(Beginning of LISTED ENTRIES)
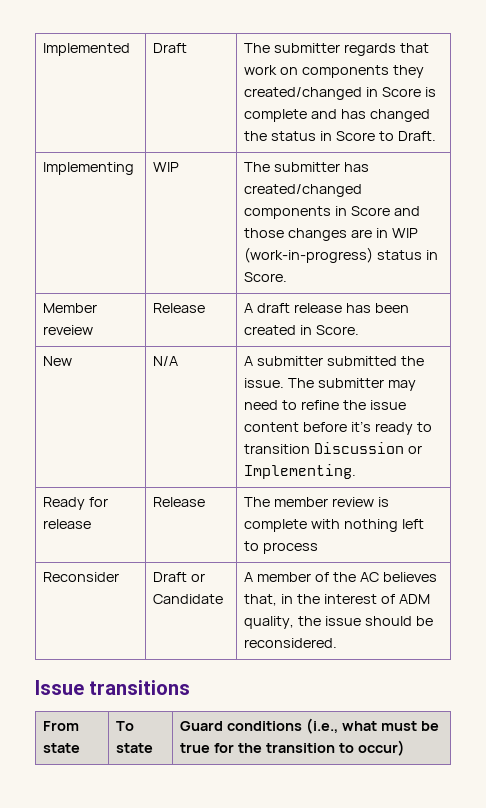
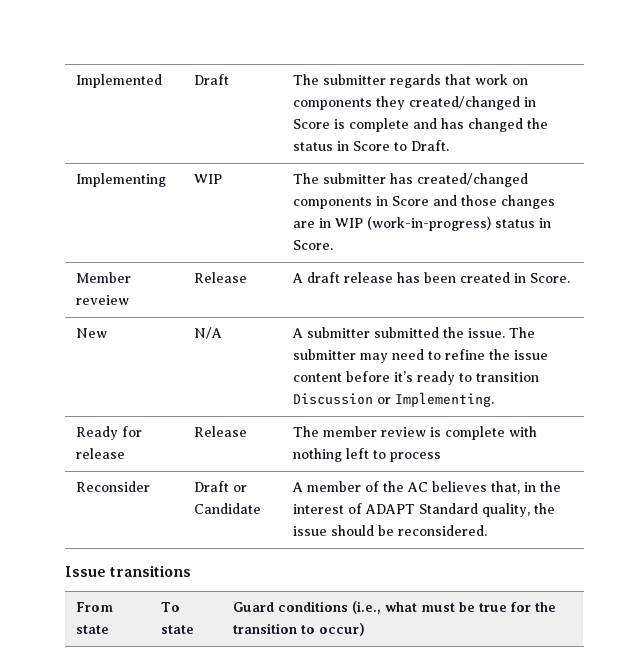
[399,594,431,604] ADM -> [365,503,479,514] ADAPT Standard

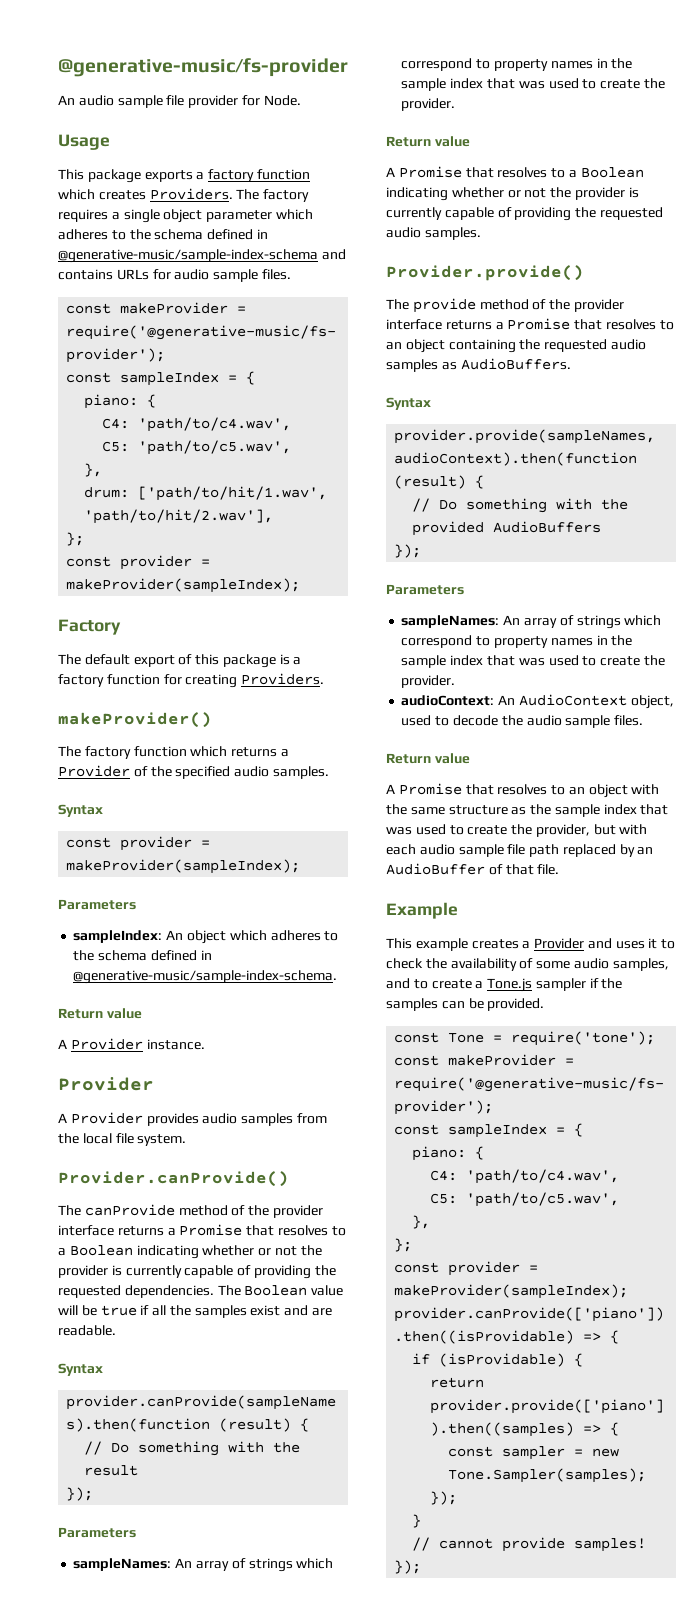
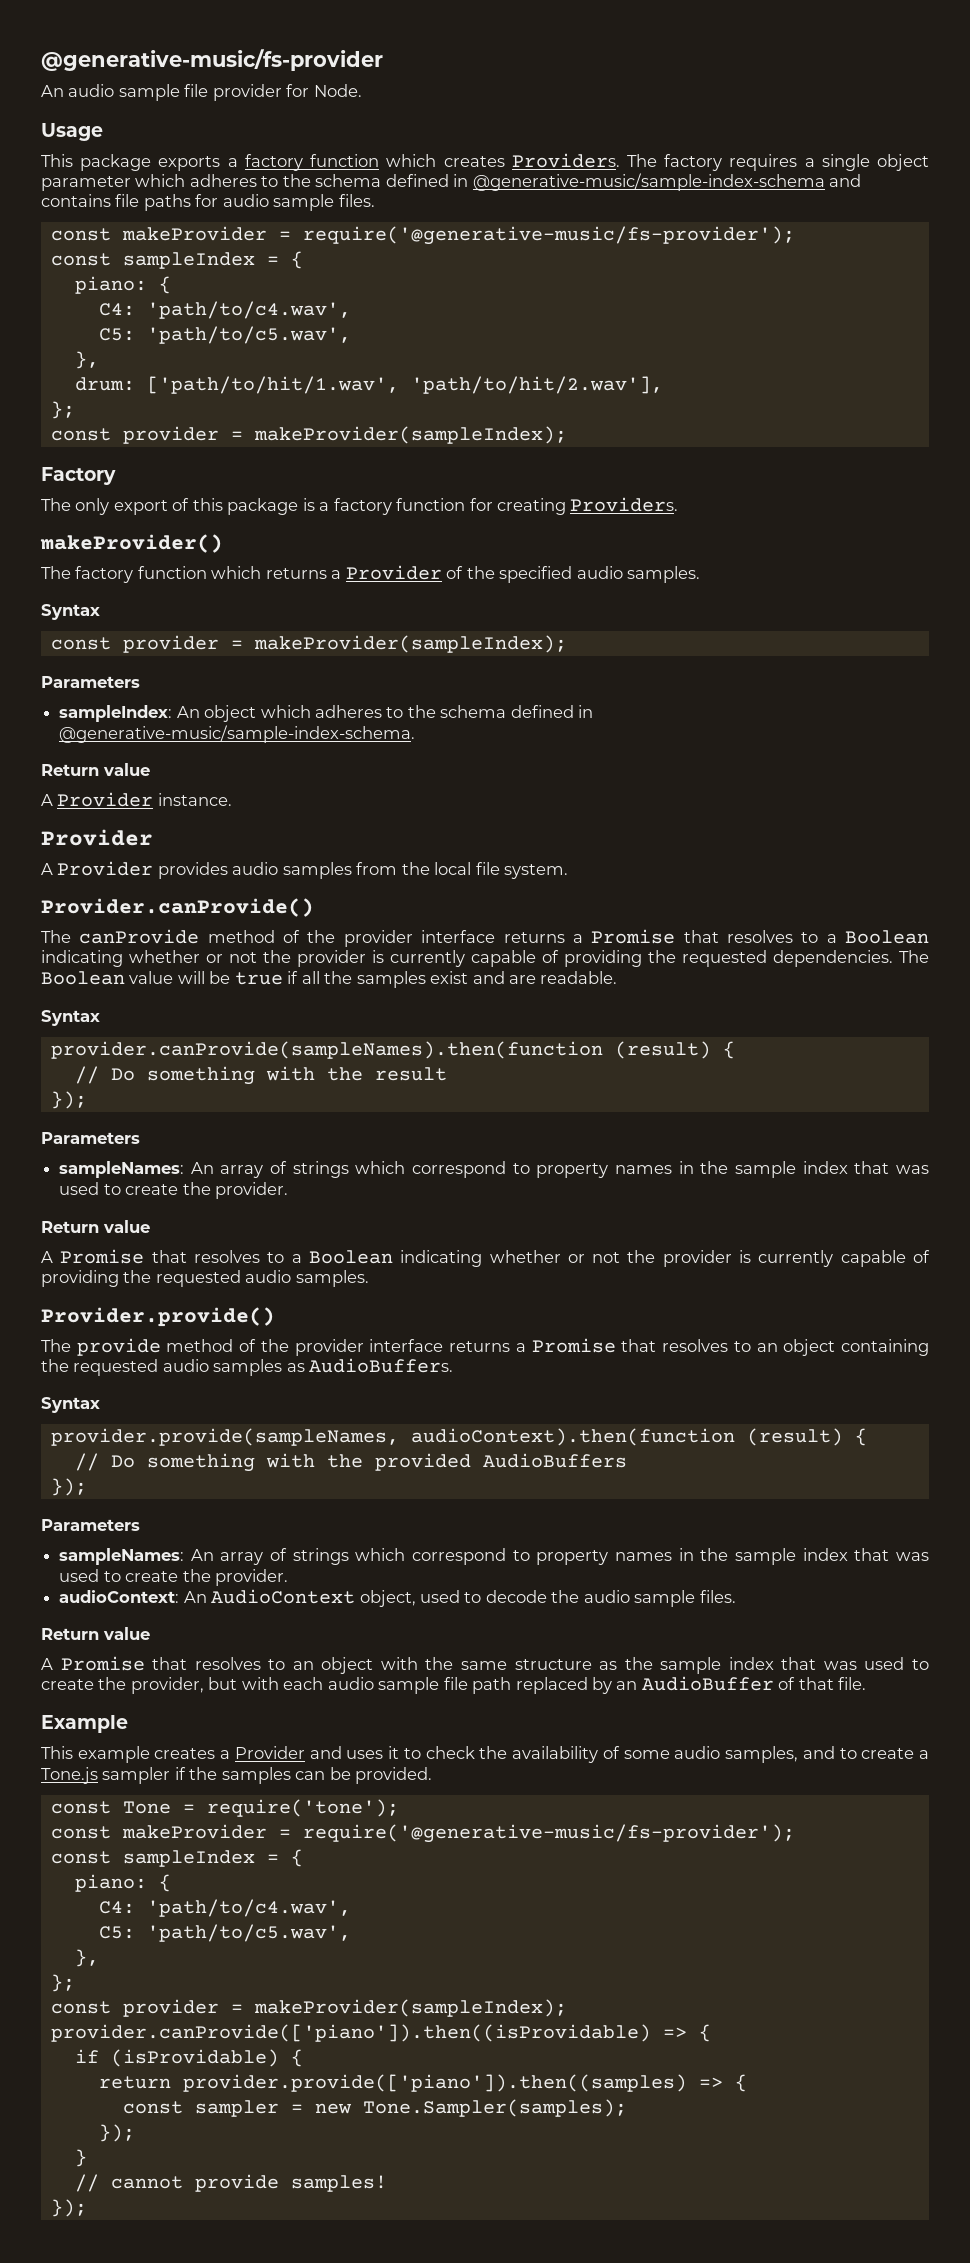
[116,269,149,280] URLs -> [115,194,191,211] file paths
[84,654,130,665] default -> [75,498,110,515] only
(End of LISTED ENTRIES)
(Beginning of LISTED ENTRIES)
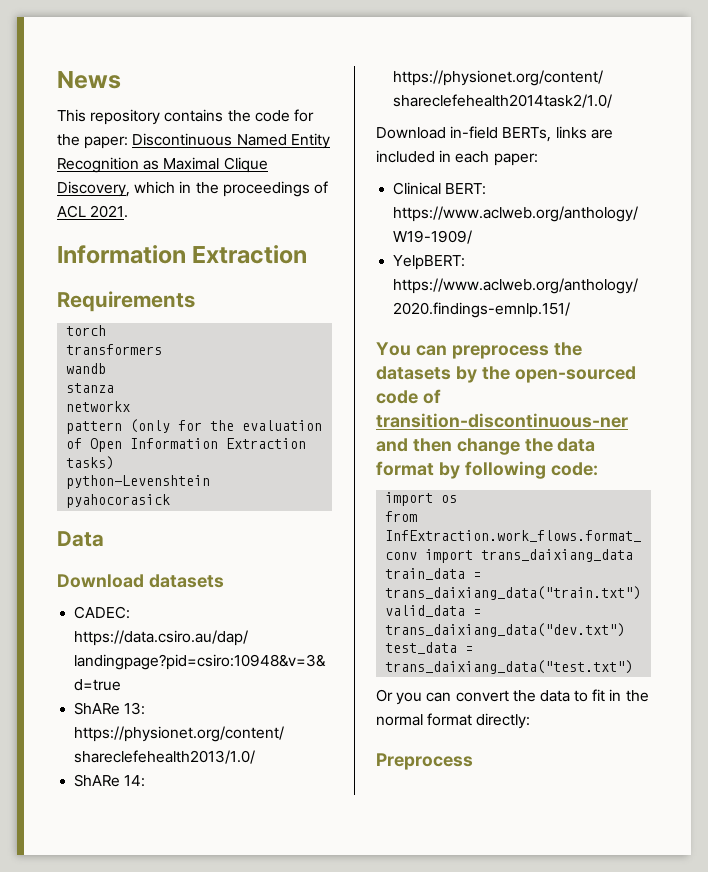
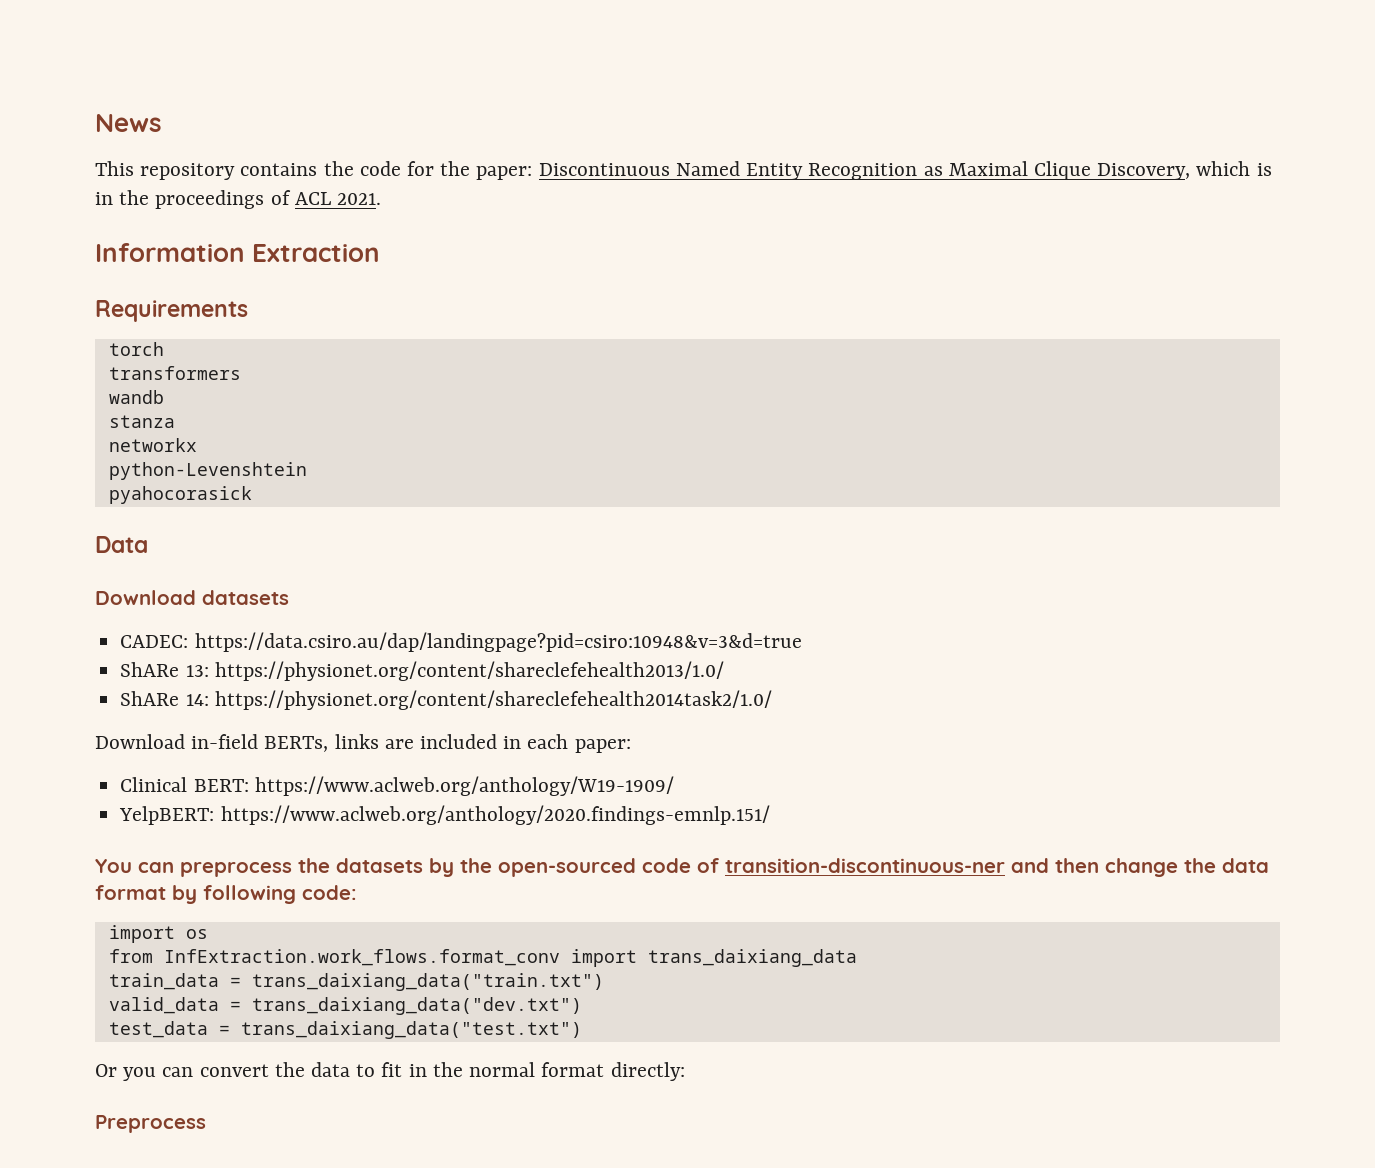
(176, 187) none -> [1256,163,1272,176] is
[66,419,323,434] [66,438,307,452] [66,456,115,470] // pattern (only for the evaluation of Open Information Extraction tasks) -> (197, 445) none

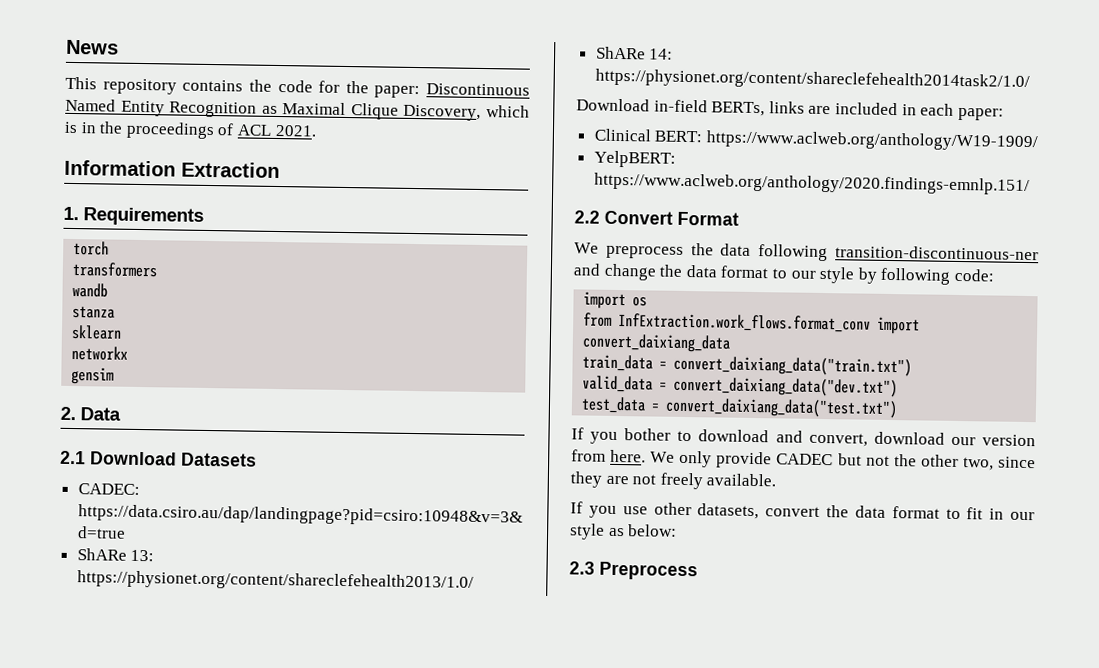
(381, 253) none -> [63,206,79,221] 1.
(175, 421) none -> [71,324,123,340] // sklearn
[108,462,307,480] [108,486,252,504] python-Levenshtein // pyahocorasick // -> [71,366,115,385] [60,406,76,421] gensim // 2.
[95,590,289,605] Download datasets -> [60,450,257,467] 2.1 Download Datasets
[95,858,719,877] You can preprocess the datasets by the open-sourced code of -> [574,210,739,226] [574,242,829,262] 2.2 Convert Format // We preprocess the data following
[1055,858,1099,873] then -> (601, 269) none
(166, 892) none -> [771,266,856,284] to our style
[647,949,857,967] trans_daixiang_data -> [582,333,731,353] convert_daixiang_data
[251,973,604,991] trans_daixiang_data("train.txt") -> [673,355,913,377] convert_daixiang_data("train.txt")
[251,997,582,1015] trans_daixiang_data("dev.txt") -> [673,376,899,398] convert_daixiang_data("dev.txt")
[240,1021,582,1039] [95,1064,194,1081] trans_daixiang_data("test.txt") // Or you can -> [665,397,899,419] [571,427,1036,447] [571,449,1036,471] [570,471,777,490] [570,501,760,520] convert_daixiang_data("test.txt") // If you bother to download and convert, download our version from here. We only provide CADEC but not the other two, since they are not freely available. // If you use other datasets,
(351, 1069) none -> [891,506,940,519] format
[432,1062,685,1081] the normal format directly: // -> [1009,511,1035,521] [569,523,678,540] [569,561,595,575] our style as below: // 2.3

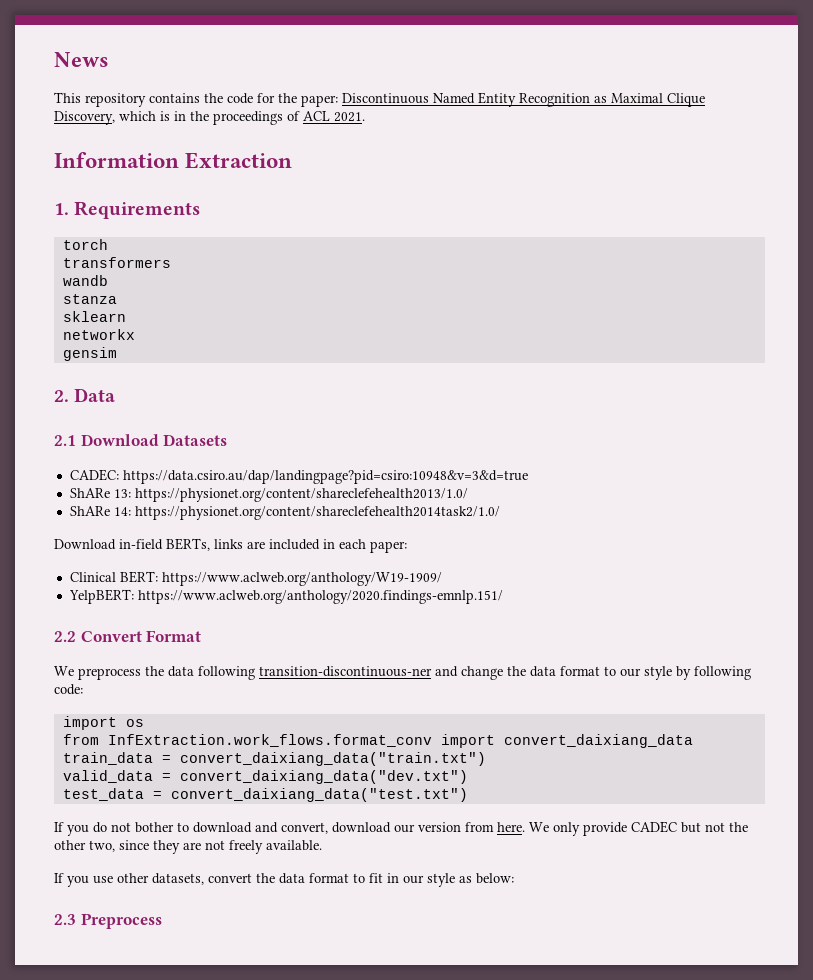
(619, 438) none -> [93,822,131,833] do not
(End of LISTED ENTRIES)
Look above for the line with "(176, 187) none -> [1256,163,1272,176] is", then give again exactly every line from there through the line with "[108,462,307,480] [108,486,252,504] python-Levenshtein", skipping the pictures.

(176, 187) none -> [1256,163,1272,176] is
[66,419,323,434] [66,438,307,452] [66,456,115,470] // pattern (only for the evaluation of Open Information Extraction tasks) -> (197, 445) none

(381, 253) none -> [63,206,79,221] 1.
(175, 421) none -> [71,324,123,340] // sklearn
[108,462,307,480] [108,486,252,504] python-Levenshtein // pyahocorasick // -> [71,366,115,385] [60,406,76,421] gensim // 2.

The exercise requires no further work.